LUZERN: Jugendliche begeistern mit makabrem Spiel

Mit «Fleet Street» übertrifft sich der Verein Musical Fever selber, die Inszenierung begeistert auf allen Ebenen. Dabei ist die Geschichte eigentlich nicht zum Lachen.

Die neue Produktion «Fleet Street» des Vereins Musical Fever lehnt sich an den Film «Sweeney Todd» von Tim Burton an. Dahinter stecken acht Monate intensive Arbeit. Das Resultat präsentieren die 30 jungen Darsteller und das ambitionierte Orchester in der Aula der Kantonsschule Alpenquai. Vom ersten Moment an reagieren die Zuschauer mit begeistertem Szenenapplaus und viel lautem Gelächter auf die grandiose Show. Dabei ist die Geschichte von Sweeney Todd eigentlich alles andere als zum Lachen. Vielmehr wird im Laufe der gut zwei Stunden klar, was der Begriff «makaber» bedeuten kann.

Fleisch von unerwarteter Seite

Das stimmige Bühnenbild entführt die Zuschauer in ein düsteres London von 1854, in das Sweeney Todd zurückkehrt. Einst wurden ihm Frau und Kind entrissen, er selber wurde unschuldig verurteilt. Nun sinnt er auf Rache, bleibt aber als Barbier unter falschem Namen vorerst unerkannt. Unter seinem Barbiersalon backen zwei Schwestern Fleischpasteten, jedoch reicht das Fleisch nie aus. Nachschub kommt bald von so unerwarteter Seite, dass dies beim Publikum für eine höchst reizvolle Gefühlsmischung zwischen Ekel und Amüsement sorgt. Die Zuschauer jedenfalls kreischen ungeniert erfreut auf, wenn wieder jemand Mister Todd zum Opfer fällt. Ein Extralob für die Konstruktion des sehr speziellen Stuhls, der diesen Vorgang visuell hervorragend unterstützt.

Hinreissend verdrehte Augen

Zum Verein Musical Fever gehören fast 200 Jugendliche und junge Erwachsene zwischen 14 und 26 Jahren, die ihre verschiedenen Talente in die alljährliche Produktion eines Musicals investieren. Es ist kaum zu glauben, dass jeder Bereich von den jungen Leuten selber übernommen wird: Regie, Produktionsleitung, Choreografie, musikalische Leitung, Textbuch, Liedtexte, Maske, Kostüme – es ist schlicht fantastisch, was da auf die Beine gestellt wird. Mit Schultheater hat dies nichts mehr zu tun.

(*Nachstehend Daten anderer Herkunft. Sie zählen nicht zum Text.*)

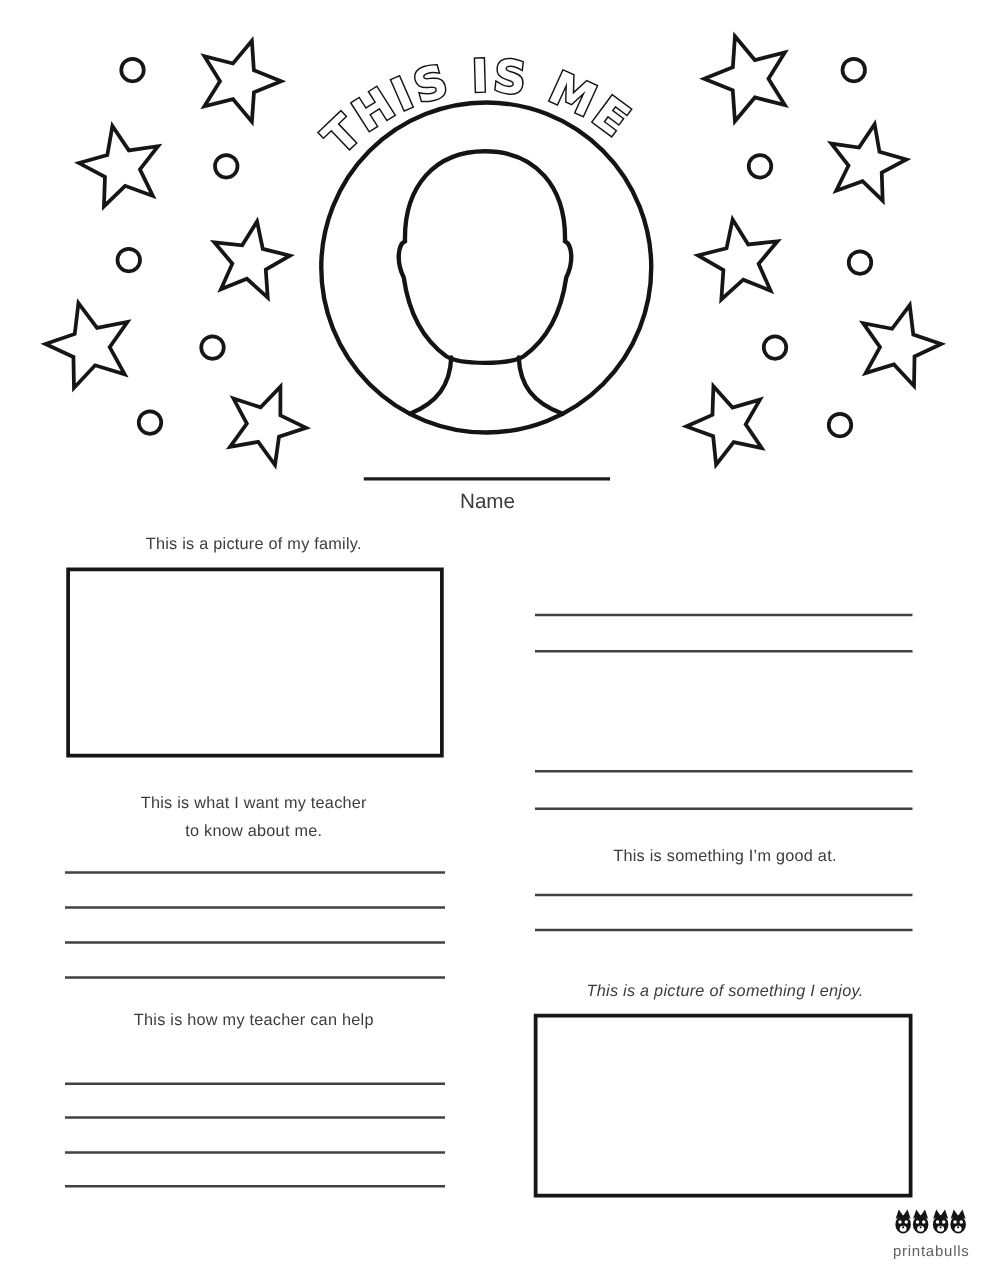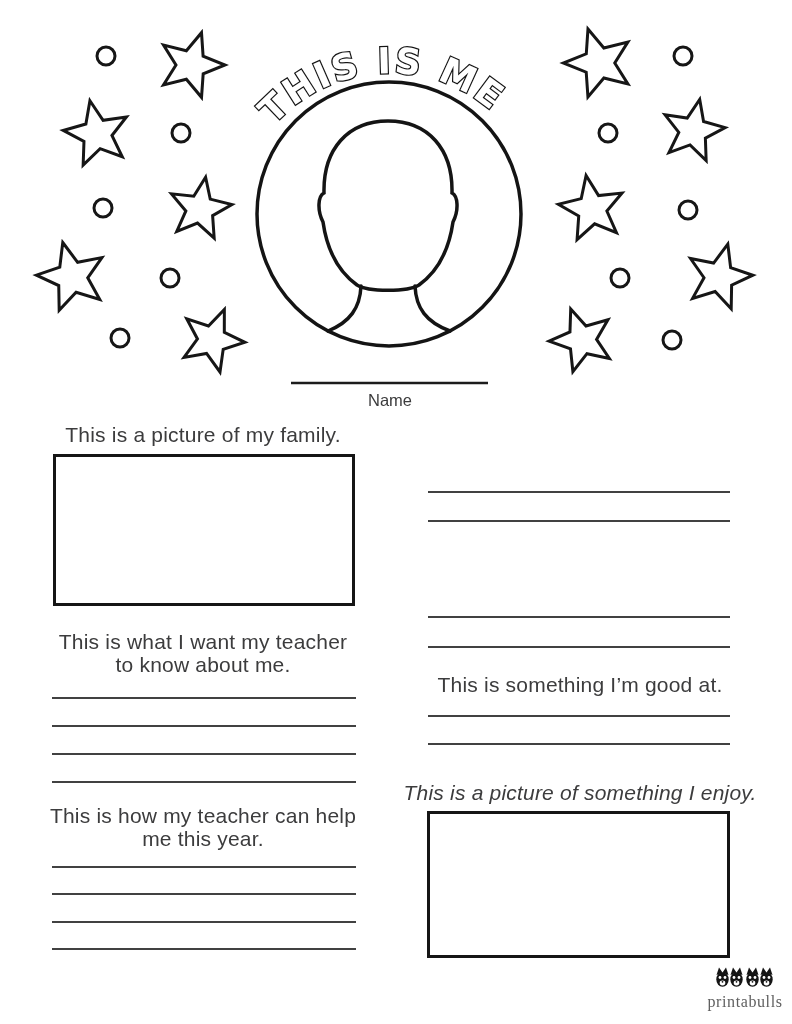--- a/index.html
+++ b/index.html
@@ -1,34 +1,34 @@
 <!DOCTYPE html>
 <html><head>
 <meta charset="utf-8">
 <style>
   html,body{margin:0;padding:0;background:#ffffff;}
   .page{
     position:relative;width:792px;height:1024px;background:#ffffff;overflow:hidden;
     font-family:"Liberation Sans",sans-serif;
   }
   .heading{
-    position:absolute;color:#3c3c3d;font-size:21px;line-height:23px;
+    position:absolute;color:#3c3c3d;font-size:13px;line-height:23px;
     text-align:center;letter-spacing:.2px;
   }
   .wline{
     position:absolute;height:0;border-top:2px solid #414141;
   }
   .pic-box{
     position:absolute;border:3.5px solid #161616;background:#ffffff;box-sizing:border-box;
   }
   .top-art{position:absolute;left:0;top:0;}
   .logo{position:absolute;left:703px;top:966px;width:84px;text-align:center;}
   .logo .brand{
-    display:block;margin-top:1px;font-size:16px;color:#5f5f5f;letter-spacing:.6px;
-    font-family:Liberation Serif, serif;
+    display:block;margin-top:1px;font-size:12px;color:#5f5f5f;letter-spacing:.6px;
+    font-family:Liberation Sans, sans-serif;
     text-align:center;
   }
 </style>
 </head>
 <body>
 
 <div class="page">
 
   <svg class="top-art" width="792" height="418" viewBox="0 0 792 418">
     <defs>
@@ -87,21 +87,20 @@
     <div>This is what I want my teacher</div>
     <div>to know about me.</div>
   </div>
   <div class="wline" style="left:52px;top:697px;width:304px;"></div>
   <div class="wline" style="left:52px;top:725px;width:304px;"></div>
   <div class="wline" style="left:52px;top:753px;width:304px;"></div>
   <div class="wline" style="left:52px;top:781px;width:304px;"></div>
 
   <div class="heading" style="left:38px;top:804px;width:330px;">
     <div>This is how my teacher can help</div>
-    <div>me this year.</div>
   </div>
   <div class="wline" style="left:52px;top:866px;width:304px;"></div>
   <div class="wline" style="left:52px;top:893px;width:304px;"></div>
   <div class="wline" style="left:52px;top:921px;width:304px;"></div>
   <div class="wline" style="left:52px;top:948px;width:304px;"></div>
 
   <div class="wline" style="left:428px;top:491px;width:302px;"></div>
   <div class="wline" style="left:428px;top:520px;width:302px;"></div>
 
   <div class="heading" style="left:415px;top:550px;width:330px;">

Zwanzig Songs führen stimmig und in einem ansprechenden Mix an Stilrichtungen durch die Geschichte. Die Choreografien stehen den berühmten Zombie-Auftritten in Michael Jacksons «Thriller»-Video in nichts nach. Und wie die Spielerinnen und Spieler «gfürchig» gucken oder die Augen verdrehen können, ist hinreissend. Regie führt Mark Jenni, der nach fünf Jahren im Cast erstmals die Seite wechselt. Der 23-jährige Philosophiestudent zeigt sich nach der frenetisch gefeierten Premiere fast sprachlos: «Es war einfach nur wunderschön, dem Spiel zuzusehen und zu erleben, wie alles geklappt hat.»

Wer selber erleben möchte, was junge Menschen realisieren können, wenn Enthusiasmus, Talent und sehr viel Fleiss investiert werden, reserviert sich am besten sofort einen Platz.